12 The religionists of Christendom claim to be the people for his name, yet they do not confess the name or glorify it, but persecute those who do bear the name and who publish it. Jehovah’s name was not meant to die with his rejection of the Jews. It was transferred to the Christians, who became spiritual Israelites and who received his spirit of adoption, because of which they cry to him, “Abba, Father.” (Gal. 4:4-7) His name upon them means his ownership of them; they belong to him. Those who sincerely offer the Lord’s prayer for God’s name to be sanctified will be most careful to bring no reproach upon it nor will they ridicule it just because they do not like the persons who bear it. They cherish it.

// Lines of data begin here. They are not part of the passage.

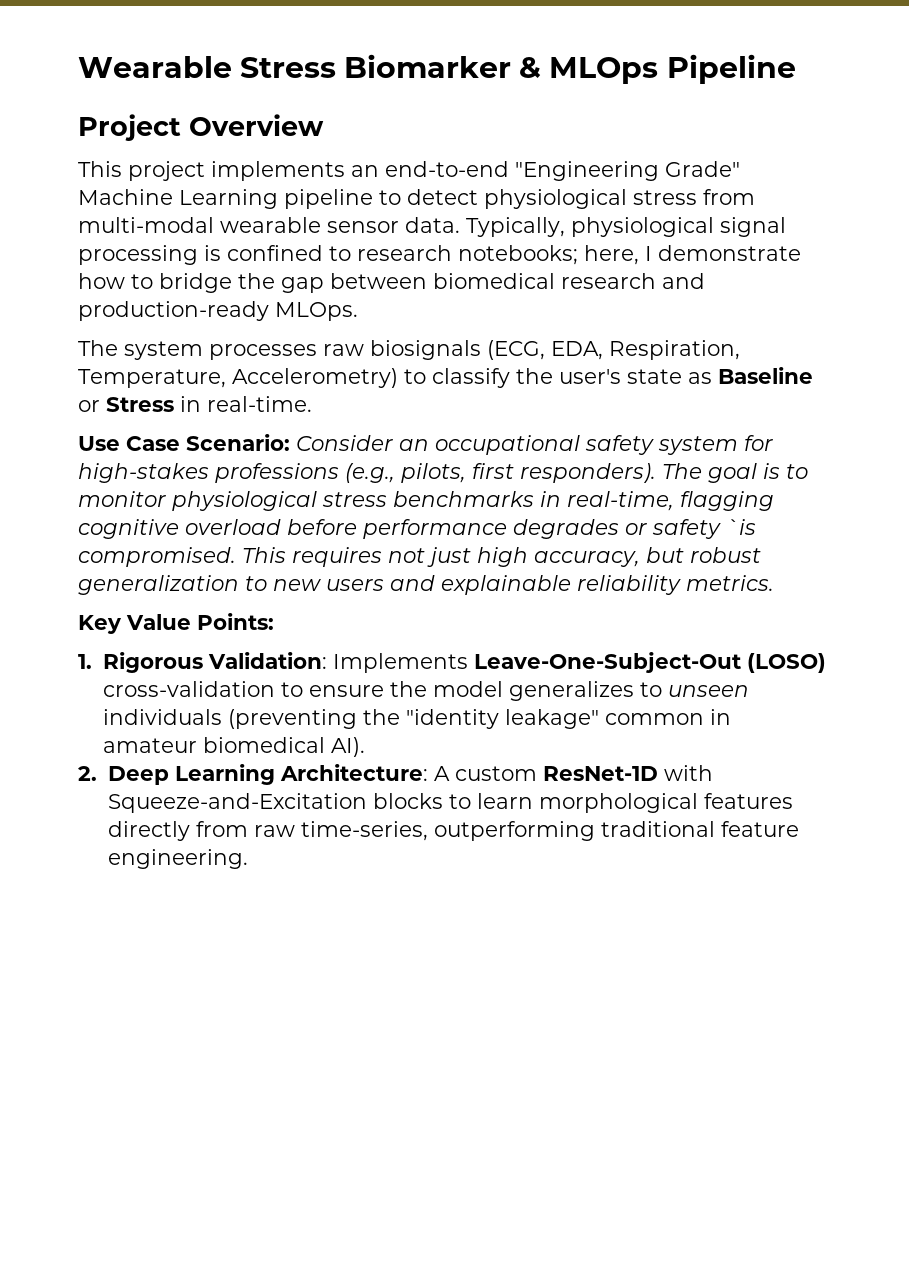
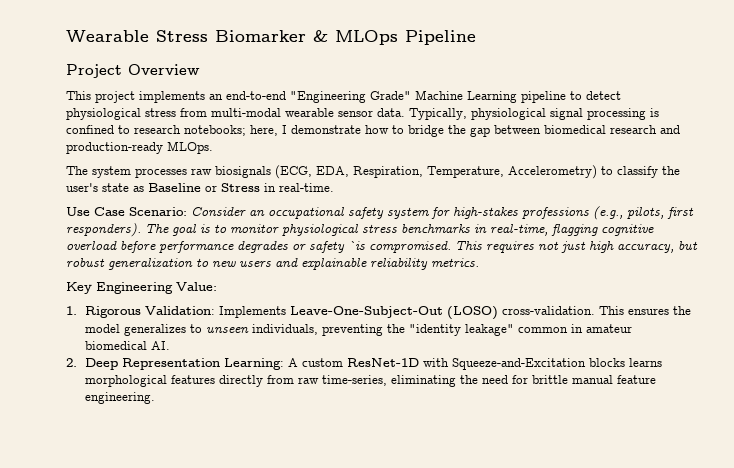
- Key Value Points:
+ Key Engineering Value:
- 1. Rigorous Validation: Implements Leave-One-Subject-Out (LOSO) cross-validation to ensure the model generalizes to unseen individuals (preventing the "identity leakage" common in amateur biomedical AI).
+ 1. Rigorous Validation: Implements Leave-One-Subject-Out (LOSO) cross-validation. This ensures the model generalizes to unseen individuals, preventing the "identity leakage" common in amateur biomedical AI.
- 2. Deep Learning Architecture: A custom ResNet-1D with Squeeze-and-Excitation blocks to learn morphological features directly from raw time-series, outperforming traditional feature engineering.
+ 2. Deep Representation Learning: A custom ResNet-1D with Squeeze-and-Excitation blocks learns morphological features directly from raw time-series, eliminating the need for brittle manual feature engineering.

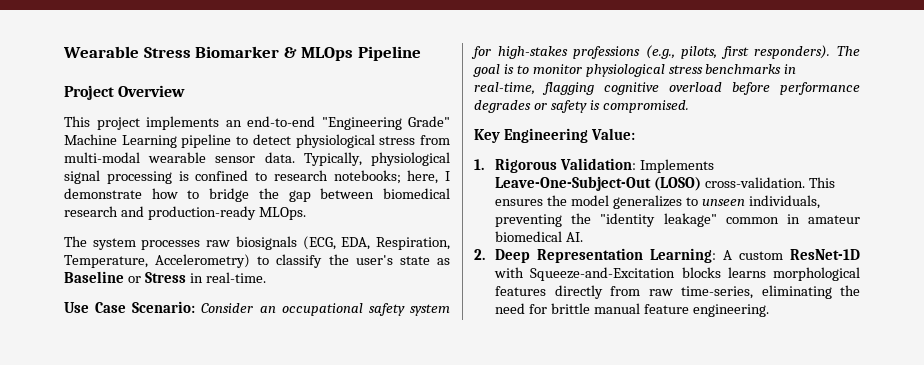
- The goal is to monitor physiological stress benchmarks in real-time, flagging cognitive overload before performance degrades or safety `is compromised. This requires not just high accuracy, but robust generalization to new users and explainable reliability metrics.
+ The goal is to monitor physiological stress benchmarks in real-time, flagging cognitive overload before performance degrades or safety is compromised.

13. How has Jehovah sanctified his name in connection with his remnant?
13 As God’s children we can, of course, sanctify his name in our lives, but the sanctifying of that name universally will come about by God’s act through Jesus Christ. Jesus once prayed: “Father, glorify your name.” (John 12:28, NW) God assured him he would do so. Since A.D. 1919 the heavenly Father has done so. How? By restoring his faithful remnant of spiritual Israelites to his organization and its work in all the earth, as foretold at Ezekiel 36:21-32: “The nations shall know that I am Jehovah, saith the Lord Jehovah, when I shall be sanctified in you before their eyes.”—AS.
14. How will the decisive sanctification of his name occur shortly?
14 But the decisive sanctification of his name before all the universe will come at the battle of Armageddon, which now draws closer and closer. There the foes of God’s name in Christendom and in heathendom will make a final concentrated attack upon his remnant and their good-will companions. Then in order to show that his name is holy and may not forever be profaned without punishment the heavenly Father will fight the “war of the great day of God the Almighty” and destroy all who reproach him now, whether men or devils. “And I will magnify myself, and sanctify myself, and I will make myself known in the eyes of many nations; and they shall know that I am Jehovah. And my holy name will I make known in the midst of my people Israel; neither will I suffer my holy name to be profaned any more: and the nations shall know that I am Jehovah, the Holy One in Israel.” (Ezek. 38:23; 39:7, AS) We exult that the answer to our prayer for his name to be sanctified is near.